#### Task goal
If a line in the entries includes "Having", show that line.

#### Extracted information
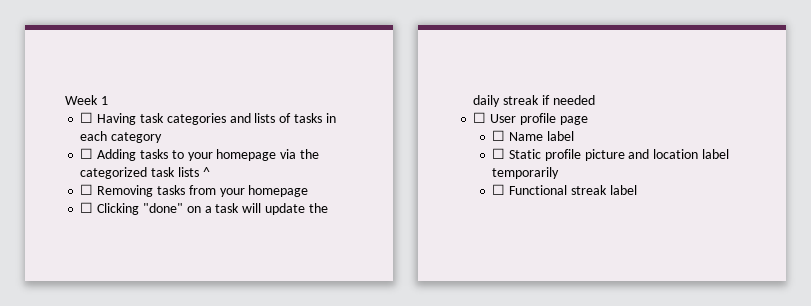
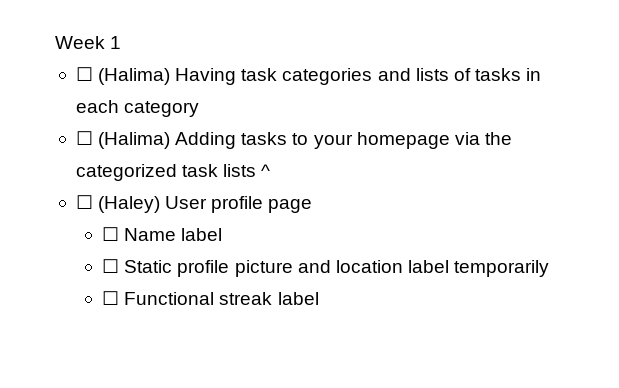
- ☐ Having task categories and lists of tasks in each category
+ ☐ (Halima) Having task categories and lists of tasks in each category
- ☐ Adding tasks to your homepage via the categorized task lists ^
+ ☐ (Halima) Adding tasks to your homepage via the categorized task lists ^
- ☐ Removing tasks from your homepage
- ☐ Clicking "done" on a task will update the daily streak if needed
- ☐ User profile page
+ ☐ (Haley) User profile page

#### Response box
- ☐ Having task categories and lists of tasks in each category
+ ☐ (Halima) Having task categories and lists of tasks in each category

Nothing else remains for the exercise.